Task prompt:
Your output must be the lines below from the line containing "color: #404040 ->" to the line containing "left: 318px ->", both lines included, reproduced exactly and without pictures.

══ Provided data

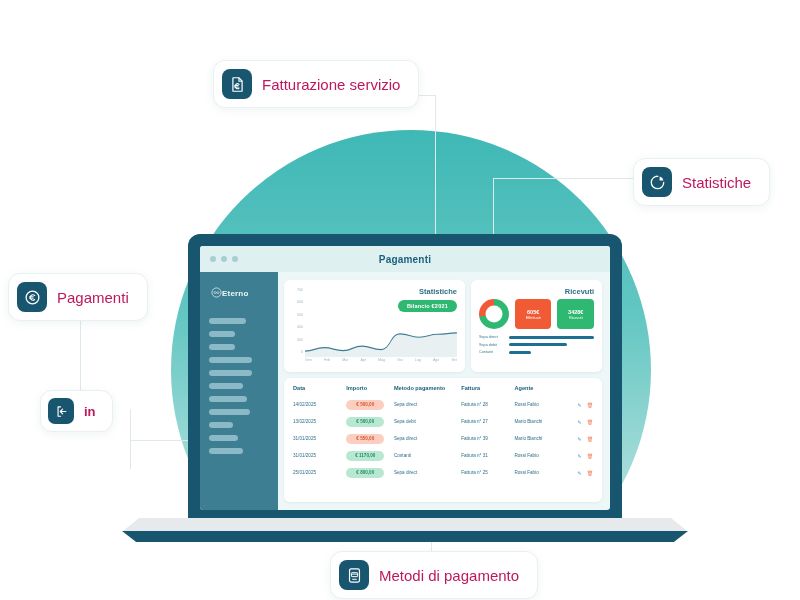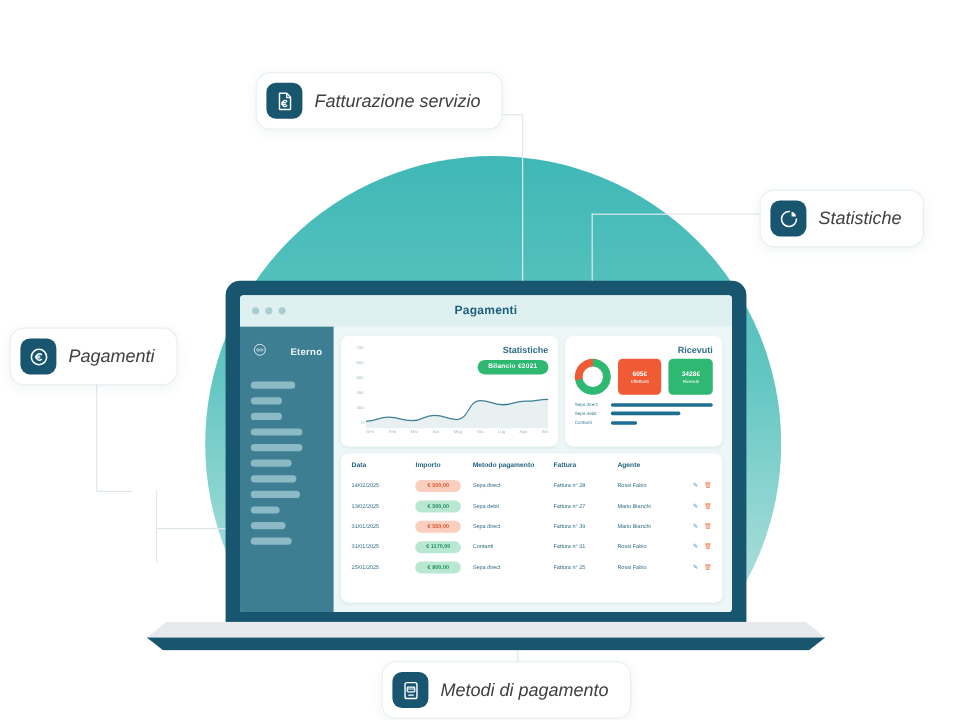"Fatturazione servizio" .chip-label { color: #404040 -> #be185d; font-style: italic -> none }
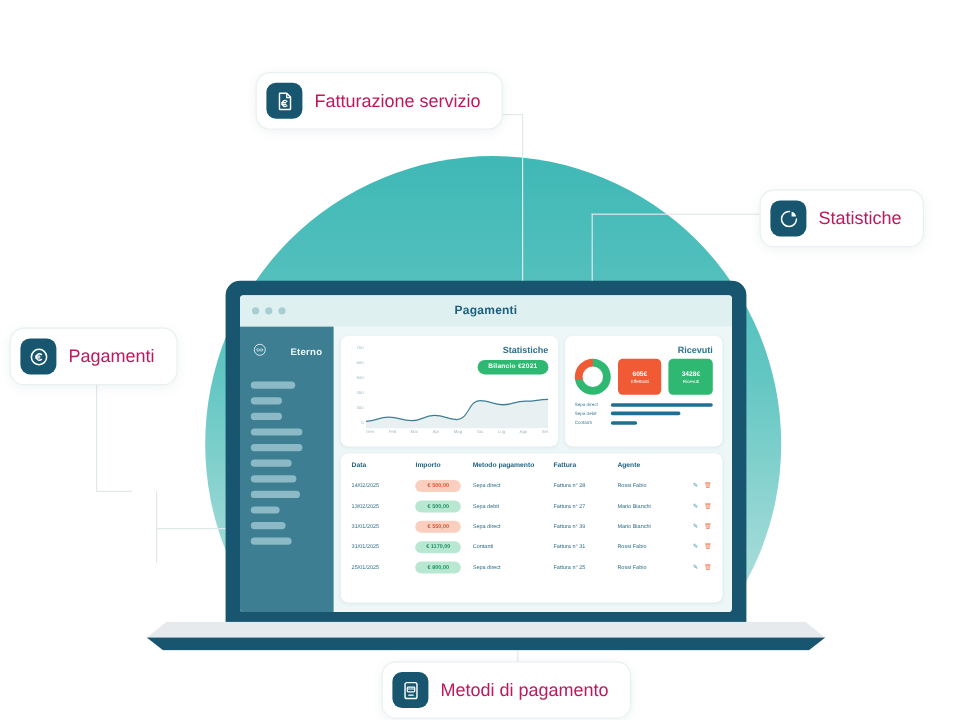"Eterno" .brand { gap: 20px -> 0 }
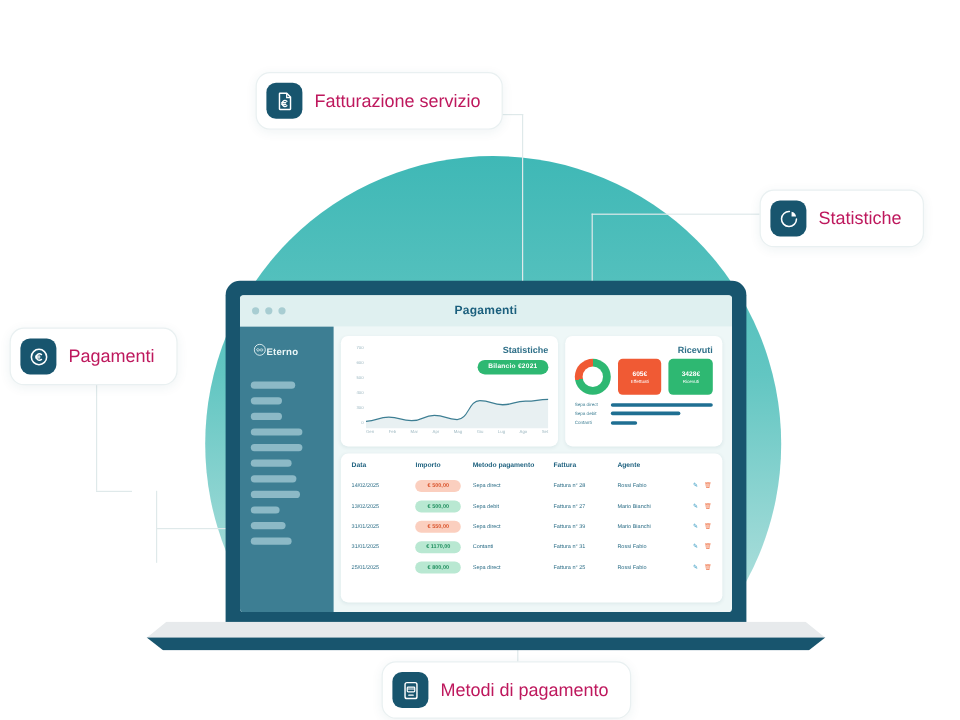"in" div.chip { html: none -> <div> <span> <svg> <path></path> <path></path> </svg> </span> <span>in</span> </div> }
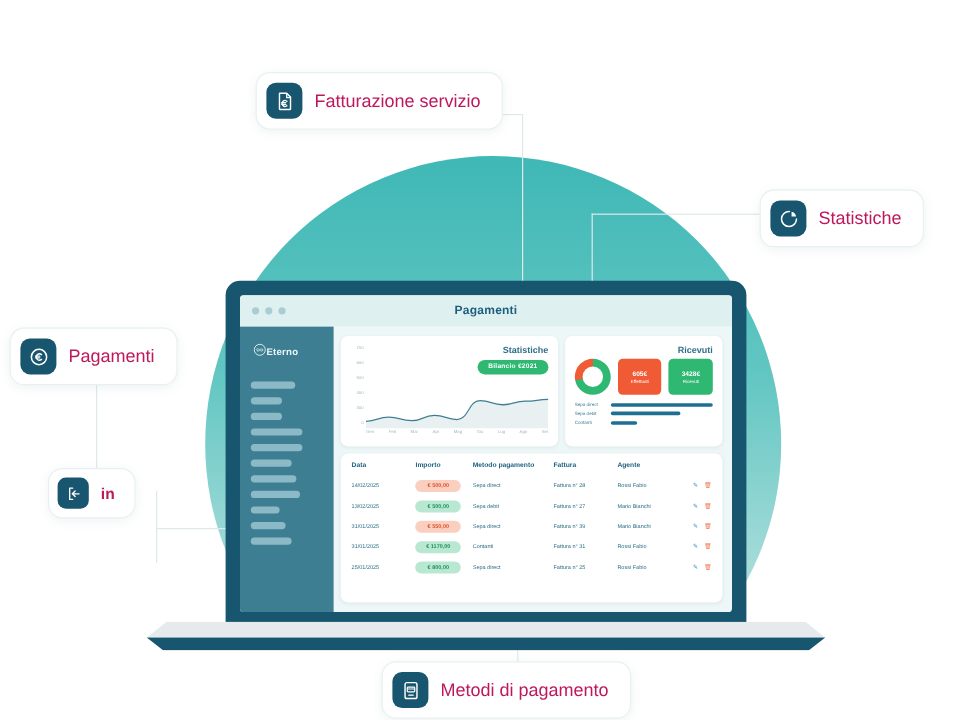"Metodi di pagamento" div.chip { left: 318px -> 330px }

════
══ Provided data

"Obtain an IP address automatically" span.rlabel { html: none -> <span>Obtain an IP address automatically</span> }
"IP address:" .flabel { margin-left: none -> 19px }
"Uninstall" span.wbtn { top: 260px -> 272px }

════

Answer to this exercise:
"Fatturazione servizio" .chip-label { color: #404040 -> #be185d; font-style: italic -> none }
"Eterno" .brand { gap: 20px -> 0 }
"in" div.chip { html: none -> <div> <span> <svg> <path></path> <path></path> </svg> </span> <span>in</span> </div> }
"Metodi di pagamento" div.chip { left: 318px -> 330px }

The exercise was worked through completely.